"We've had a lot of setbacks," Brendan Sullivan-guitarist, drummer, and vocalist for fuzz-rock duo Weekends-says at the bustling Station North Arts Café. ("It's like Cheers," quips Adam Lempel, the other half of the duo, as it seems that everyone who walks in the door immediately greets someone already in the cafe.)
"I had been traveling around some," says Sullivan. "I had most of my personal musical equipment in the trunk. I loaded it all back in to the practice space [at Open Space], including a four-track I had just borrowed from Adam that day, and I put it all in the practice space, and then an hour, an hour and a half later, was when the fire started. The timing of it was pretty insane."
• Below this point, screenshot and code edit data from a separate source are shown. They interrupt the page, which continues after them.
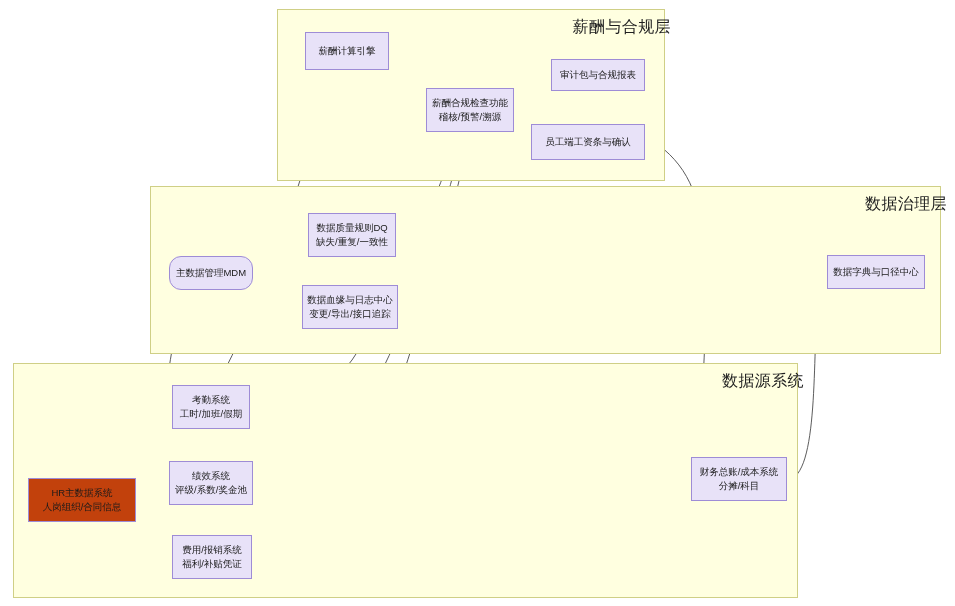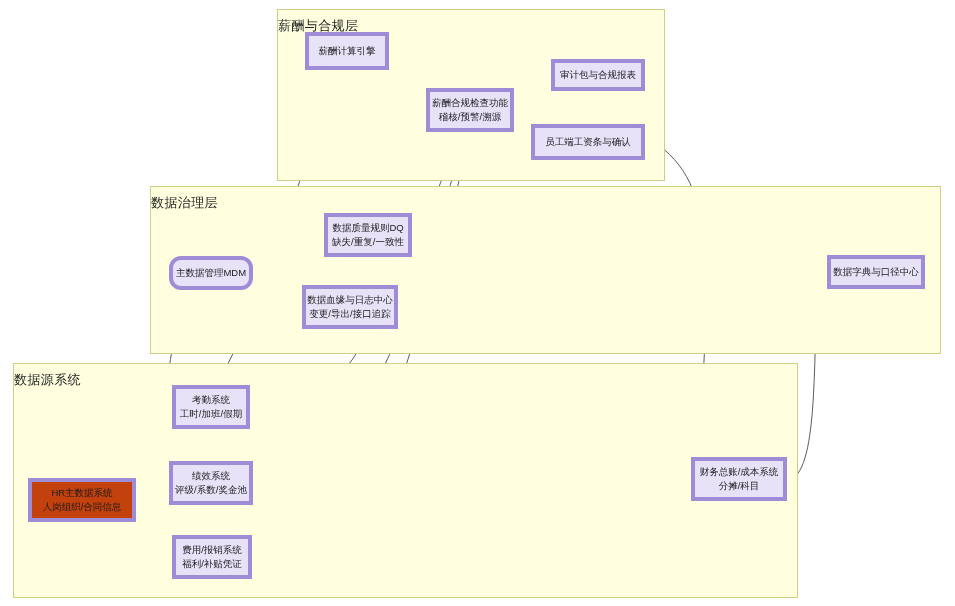--- a/index.html
+++ b/index.html
@@ -27,31 +27,31 @@
   }
   .layer-box {
     position: absolute;
     background: #FFFFE0;
     border: 1px solid #CFCF86;
     box-sizing: border-box;
   }
   .layer-title {
     position: absolute;
     top: 7px;
-    left: 0;
+    left: 7px;
     width: 100%;
-    text-align: left;
-    font-size: 13px;
+    text-align: right;
+    font-size: 16px;
     color: #1f1f1f;
     letter-spacing: 0.4px;
   }
   .node {
     position: absolute;
     background: #E8E2F8;
-    border: 4px solid #4d7c0f;
+    border: 1px solid #4d7c0f;
     box-sizing: border-box;
     display: flex;
     flex-direction: column;
     align-items: center;
     justify-content: center;
     font-size: 9.5px;
     color: #1a1a1a;
     line-height: 1.45;
     text-align: center;
   }
@@ -109,21 +109,21 @@
       </div>
       <div class="node" style="left: 551px; top: 59px; width: 94px; height: 32px; background: rgb(232, 226, 248); border-color: rgb(158, 140, 214);">
         <span class="l1">审计包与合规报表</span>
       </div>
       <div class="node" style="left: 531px; top: 124px; width: 114px; height: 36px; background: rgb(232, 226, 248); border-color: rgb(158, 140, 214);">
         <span class="l1">员工端工资条与确认</span>
       </div>
       <div class="node" style="left: 169px; top: 256px; width: 84px; height: 34px; background: rgb(232, 226, 248); border-color: rgb(158, 140, 214); border-radius: 12px;">
         <span class="l1">主数据管理MDM</span>
       </div>
-      <div class="node" style="left: 324px; top: 213px; width: 88px; height: 44px; background: rgb(232, 226, 248); border-color: rgb(158, 140, 214);">
+      <div class="node" style="left: 308px; top: 213px; width: 88px; height: 44px; background: rgb(232, 226, 248); border-color: rgb(158, 140, 214);">
         <span class="l1">数据质量规则DQ</span>
         <span class="l2">缺失/重复/一致性</span>
       </div>
       <div class="node" style="left: 302px; top: 285px; width: 96px; height: 44px; background: rgb(232, 226, 248); border-color: rgb(158, 140, 214);">
         <span class="l1">数据血缘与日志中心</span>
         <span class="l2">变更/导出/接口追踪</span>
       </div>
       <div class="node" style="left: 827px; top: 255px; width: 98px; height: 34px; background: rgb(232, 226, 248); border-color: rgb(158, 140, 214); align-items: center;">
         <span class="l1">数据字典与口径中心</span>
       </div>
Open Space, a Remington artists' collective and multi-use space above an auto-body shop, was the former home to Lempel and Sullivan. "I lived there for the four years that Open Space was around and so I always used that as a practice space, recording space, and my studio. We just kind of did everything there. [The fire] was kind of a bit of a blow," Sullivan says in slow, deliberate drawl that contrasts with Lempel's rapid-fire chatter interrupted by the occasional giggle.
The two-alarm fire hit Open Space on May 1 and not only destroyed musical equipment but it also damaged most of the freshly screen-printed record jackets. Lempel pulls out his cellphone and shows pictures taken after the fire. "There's a melted keyboard," he captions.
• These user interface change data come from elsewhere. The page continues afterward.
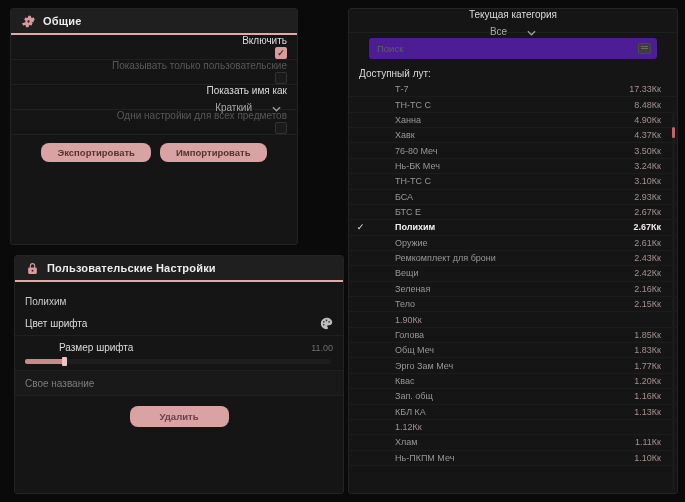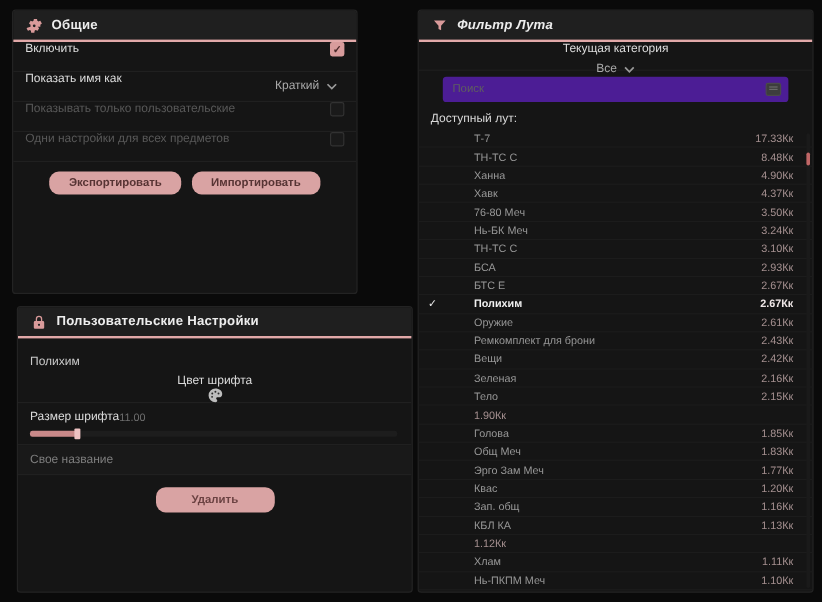--- a/index.html
+++ b/index.html
@@ -10,44 +10,44 @@
   #general-panel { left:10px; top:8px;  width:288px; height:237px; }
   #custom-panel  { left:14px; top:255px; width:330px; height:239px; }
   #filter-panel  { left:348px; top:8px; width:330px; height:486px; }
 
   .panel-header { height:26px; background:#1f1f1f; display:flex; align-items:center;
     gap:8px; padding:0 10px; border-bottom:2px solid #e2a9a9; }
   .panel-title { font-size:11px; font-weight:bold; color:#ededed; letter-spacing:.2px; }
   .panel-title.italic { font-style:italic; }
   .hicon { width:14px; height:14px; display:flex; align-items:center; justify-content:center; }
 
-  .setting-row { height:25px; display:flex; align-items:flex-start; justify-content:space-between;
-    padding:0 10px; border-bottom:1px solid #202020; }
+  .setting-row { height:25px; display:flex; align-items:flex-end; justify-content:space-between;
+    padding:0 10px; border-bottom:1px solid #202020;flex-direction:column; }
   .setting-label { font-size:10px; color:#dcdcdc; }
   .setting-label.disabled { color:#585858; }
 
   .checkbox { width:12px; height:12px; border-radius:2px; background:#d89c9c;
     display:flex; align-items:center; justify-content:center;
     font-size:9px; font-weight:bold; color:#4c2a2a; cursor:pointer; }
   .checkbox.unchecked { background:#1a1a1a; border:1px solid #323232; color:transparent; }
 
-  .dropdown { display:flex; align-items:center; gap:6px; padding:2px 6px;
+  .dropdown { display:flex; align-items:center; gap:20px; padding:2px 6px;
     border-radius:3px; cursor:pointer; }
   .dropdown-value { font-size:10px; color:#a9a9a9; }
 
   .btn-row { display:flex; justify-content:center; gap:9px; margin-top:8px;align-items:center; }
   .pill-btn { background:#d9a3a3; border:none; border-radius:8px; padding:4px 16px;
     font-family:inherit; font-size:9.5px; font-weight:bold; color:#573434; cursor:pointer; }
 
   .item-name-row { padding:9px 10px 3px; }
   .plain-label { font-size:10px; color:#c9c9c9; }
   .icon-row { height:24px; display:flex; align-items:center; justify-content:space-between;
-    padding:0 10px; border-bottom:1px solid #202020;flex-direction:column; }
+    padding:0 10px; border-bottom:1px solid #202020; }
   .fontsize-block { padding:4px 10px 6px; border-bottom:1px solid #202020; }
-  .fontsize-top { display:flex; align-items:center; height:15px; }
+  .fontsize-top { display:flex; align-items:center; justify-content:space-between; height:15px;margin-left:34px; }
   .fontsize-value { font-size:9px; color:#6e6e6e; }
   .slider { position:relative; width:306px; height:5px; background:#1d1d1d;
     border-radius:2px; margin-top:4px; cursor:pointer; }
   .slider-fill { position:absolute; left:0; top:0; height:5px; width:40px;
     background:#c98989; border-radius:2px; }
   .slider-handle { position:absolute; left:37px; top:-2px; width:5px; height:9px;
     background:#eec3c3; border-radius:1px; }
 
   .text-input { width:100%; height:25px; background:#191919; border:none;
     border-bottom:1px solid #202020; padding:0 10px; font-family:inherit;
@@ -98,32 +98,32 @@
     </span>
     <span class="panel-title">Общие</span>
   </div>
 
   <div class="setting-row">
     <span class="setting-label">Включить</span>
     <span class="checkbox">✓</span>
   </div>
 
   <div class="setting-row">
+    <span class="setting-label disabled">Показывать только пользовательские</span>
+    <span class="checkbox unchecked"></span>
+  </div>
+
+  <div class="setting-row">
     <span class="setting-label">Показать имя как</span>
     <span class="dropdown">
       <span class="dropdown-value">Краткий</span>
       <span><svg width="9" height="6" viewBox="0 0 10 6">
             <path d="M1 1l4 4 4-4" stroke="#9a9a9a" stroke-width="1.6" fill="none"></path>
           </svg></span>
     </span>
-  </div>
-
-  <div class="setting-row">
-    <span class="setting-label disabled">Показывать только пользовательские</span>
-    <span class="checkbox unchecked"></span>
   </div>
 
   <div class="setting-row">
     <span class="setting-label disabled">Одни настройки для всех предметов</span>
     <span class="checkbox unchecked"></span>
   </div>
 
   <div class="btn-row">
     <button class="pill-btn">Экспортировать</button>
     <button class="pill-btn">Импортировать</button>
@@ -170,28 +170,20 @@
   </div>
 
   <input class="text-input" type="text" placeholder="Свое название" style="">
 
   <div class="delete-row">
     <button class="pill-btn delete-btn">Удалить</button>
   </div>
 </div>
 
 <div class="panel" id="filter-panel">
-  <div class="panel-header">
-    <span class="hicon">
-      <svg width="13" height="13" viewBox="0 0 24 24">
-          <path fill="#d99a9a" d="M3 4h18l-7 8v7l-4-2v-5L3 4z"></path>
-        </svg>
-    </span>
-    <span class="panel-title italic">Фильтр Лута</span>
-  </div>
 
   <div class="category-row">
     <span class="setting-label">Текущая категория</span>
     <span class="dropdown">
       <span class="dropdown-value">Все</span>
       <span><svg width="9" height="6" viewBox="0 0 10 6">
             <path d="M1 1l4 4 4-4" stroke="#9a9a9a" stroke-width="1.6" fill="none"></path>
           </svg></span>
     </span>
   </div>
"Our friend donated a drum set to us afterwards because," Lempel starts.
"Our drums were pretty waterlogged and smoke-damaged. I guess we should give an official shoutout," Sullivan continues.
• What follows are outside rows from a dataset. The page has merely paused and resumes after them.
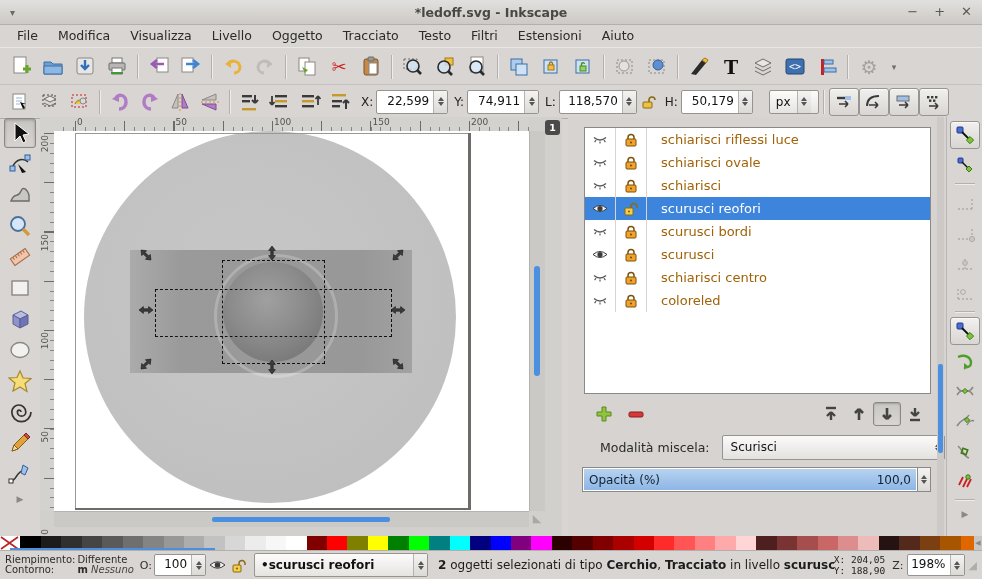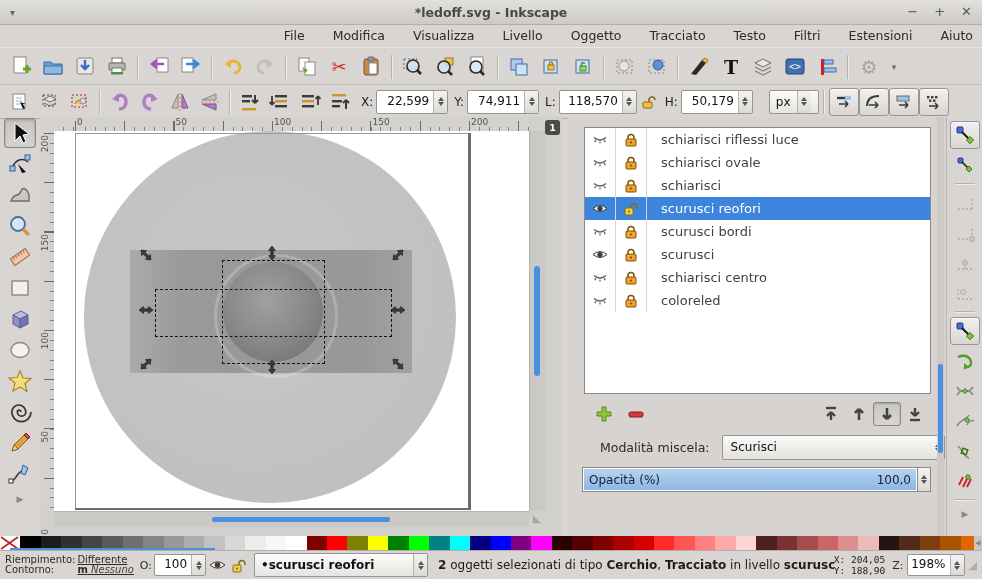--- a/index.html
+++ b/index.html
@@ -11,21 +11,21 @@
     background:linear-gradient(#e2e0de,#ccc9c6);border-bottom:1px solid #b2afac;
     display:flex;align-items:center;}
   .win-menu{margin-left:10px;color:#6b6966;font-size:10px;}
   .win-title{position:absolute;left:0;right:0;text-align:center;font-weight:bold;
     font-size:12.5px;color:#4a4845;pointer-events:none;}
   .win-btns{margin-left:auto;margin-right:10px;display:flex;gap:16px;color:#5c5a57;
     font-size:13px;z-index:2;}
   .win-btns span{cursor:default;line-height:24px;}
   
   .menubar{position:absolute;top:24px;left:0;right:0;height:23px;display:flex;
-    align-items:center;padding-left:8px;gap:10px;justify-content:flex-end;}
+    align-items:center;padding-left:8px;gap:2px;}
   .menu-item{padding:2px 9px;font-size:12.5px;color:#2b2b2b;border-radius:2px;}
   
   .toolbar1{position:absolute;top:47px;left:0;right:0;height:37px;border-top:1px solid #e8e6e4;
     display:flex;align-items:center;padding:0 5px;}
   .toolbar2{position:absolute;top:84px;left:0;right:0;height:33px;
     border-top:1px solid #c4c2c0;border-bottom:1px solid #aeaba8;
     display:flex;align-items:center;padding:0 5px;}
   .tbtn{width:30px;height:28px;border:1px solid transparent;border-radius:3px;
     display:flex;align-items:center;justify-content:center;flex:none;}
   .tbtn.small{width:28px;height:26px;}
@@ -101,21 +101,21 @@
   .canvas-badge{position:absolute;left:505px;top:3px;width:15px;height:15px;background:#4c4a48;
     border-radius:3px;color:#fff;font-size:9.5px;font-weight:bold;text-align:center;line-height:15px;}
   
   .splitter{position:absolute;left:562px;top:117px;width:6px;height:419px;}
   .splitter .grip{position:absolute;left:2px;top:200px;width:2px;height:16px;
     background:repeating-linear-gradient(to bottom,#8a8886 0 2px,transparent 2px 5px);}
   
   .dock{position:absolute;left:568px;top:117px;width:378px;height:419px;background:#d6d3d0;}
   .layer-list{position:absolute;left:16px;top:10px;width:345px;height:265px;background:#fff;
     border:1px solid #8b8986;overflow:hidden;}
-  .layer-row{display:flex;align-items:center;height:23px;font-size:13px;color:#404040;}
+  .layer-row{display:flex;align-items:center;height:23px;font-size:13px;color:#a16207;}
   .layer-row .cell{width:30px;flex:none;height:23px;display:flex;align-items:center;
     justify-content:center;border-right:1px solid #d8d6d3;}
   .layer-row .cell + .cell{border-right:1px solid #d8d6d3;}
   .layer-name{padding-left:14px;white-space:nowrap;}
   .layer-row.selected{background:#3d85dc;color:#fff;}
   .eye-open,.lock-open{display:none;}
   .layer-row.visible .eye-open{display:block;}
   .layer-row.unlocked .lock-open{display:block;}
   .list-btn-row{position:absolute;left:16px;top:284px;width:345px;height:26px;display:flex;align-items:center;}
   .mini-btn{width:26px;height:22px;display:flex;align-items:center;justify-content:center;
@@ -149,21 +149,21 @@
   .swatch{height:14px;}
   .swatch.none{background:#fff;position:relative;}
   .palette-scroll{position:absolute;left:10px;top:547.5px;width:205px;height:2.5px;background:#4a8fe0;z-index:3;}
   .palette-arrow{position:absolute;right:0px;top:536px;width:8px;height:14px;color:#8a8885;
     font-size:7px;line-height:14px;text-align:center;z-index:3;background:#c8c6c3;}
   
   .statusbar{position:absolute;left:0;top:550px;width:982px;height:29px;background:#d8d5d2;
     border-top:1px solid #b2afac;display:flex;align-items:center;padding:0 5px;box-sizing:border-box;}
   .fs-block{font-size:10px;line-height:10.5px;color:#2b2b2b;flex:none;margin-right:2px;}
   .fs-block table{border-collapse:collapse;} .fs-block td{padding:0 2px 0 0;}
-  .fs-val{padding-left:8px;text-decoration:underline;} .fs-m{font-weight:bold;} .fs-ital{font-style:italic;color:#444;}
+  .fs-val{padding-left:8px;} .fs-m{font-weight:bold;} .fs-ital{font-style:italic;color:#444;}
   .sb-o-label{font-size:11px;margin:0 2px 0 2px;}
   .sb-icon{margin:0 3px;flex:none;}
   .layer-combo{width:172px;margin-left:4px;}
   .layer-combo .val{flex:1;font-weight:bold;font-size:12px;}
   .sb-msg{margin-left:10px;white-space:nowrap;overflow:hidden;flex:1;font-size:12px;color:#1d1d1d;}
   .sb-msg b{font-weight:bold;}
   .xy-block{font-family:"DejaVu Sans Mono","Liberation Mono",monospace;font-size:9.5px;
     line-height:11px;color:#222;text-align:left;flex:none;margin-right:4px;}
   .sb-z-label{font-size:11px;margin:0 3px;}
   .grip{flex:none;color:#b0aeab;font-size:11px;margin-left:4px;}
"Yeah, Micah [E.] Wood," Lempel adds.
"He gave us his drum set he got for his bar mitzvah. His mom drove it down here. She came for his graduation from MICA. She brought them down, quite sweet," Sullivan says as Lempel giggles.
"We actually got really lucky because the records-we were waiting for the records to come, then after the fire we found out the records were in the building, but they were in the mailroom. They were fine. They were on the counter, sitting in these shipping boxes. The room was filled with water on the floor. It's a good thing we're slackers," Lempel says.
"Most of the [record jackets] got messed up," Lempel explains. "The whole room was all fucked up. I went in there to salvage music gear and I grabbed a couple of boxes of jackets and then kinda let them dry out to see which ones were still feasible, and we ended up releasing 50 of the burnt jackets. A lot them went to the Kickstarter people."
The band just released their third full-length, New Humans, out on vinyl on their record label Reoccurring Dreams. The album is also out on cassette on Friends Records, who donated record jackets for the vinyl release after the Open Space fire.
New Humans doesn't mess much with Weekends' aesthetic. Dirty, pitch-shifted guitars rumble over manic drumming and echoing vocals, creating a sound so full and energetic that it's hard to believe it was made by only two people. The record does, however, clean up the band's sound a bit with a higher-fidelity recording. The duo also splits the vocal duties more evenly, with the band's previous two records only featuring one Lempel vocal apiece.
"We worked on [New Humans] incrementally over a few years because we were raising money to pay for the recording sessions. So we went and did three songs and came back six months later and did 10 more, so it got stretched out over some years. The recording was all done, it wasn't mastered yet, but we were just kinda sending it around and talking to labels," Sullivan says.
While the band initially sought assistance from a label to put the record out on vinyl, they are happy with the choice to do it themselves.
"I wanted to know how to [release a record]," Lempel says. "I think that was one of the main reasons we did the Kickstarter and did it ourselves. If I farm out this responsibility to someone else, then I'll never learn how to do it."
"Self-releasing New Humans felt like a nice return to form because that's how we started the whole thing: just making CD-Rs and printing the packaging and gluing it all together," Sullivan says.
The Kickstarter campaign successfully met its goal of raising $3,500 for mastering and the physical production of the records.
While the fire was an obvious setback to the band, it also led to new opportunities.
"[After the fire] I was contacting people for studio space, and Mike Young, who runs Club K, told me that the same guy who [owns] Club K was looking to open a new spot and maybe if I work there I could practice there," Sullivan says. Thus, the Crown was born, with Lempel tending bar and Sullivan managing the kitchen, bar, and booking.
"I'll go on record and say it is a little funny because we have this mutual relationship in a band for a while, and it's been four years or whatever, and Brendan's now kinda like my boss a little bit. Maybe [at work] I don't disagree as vocally as I would all the time in the band," Lempel says with a grin.
"I don't think of myself as mister boss too much," Sullivan deadpans.
But it is clear that the duo works well together, their differences complementing each other.
"There's no third person to break a tie, so you just have to convince the other person or make compromises," Lempel says of the songwriting process.
"It's a lot of compromise, it's like a marriage," Sullivan says. "A musical marriage, that's the headline."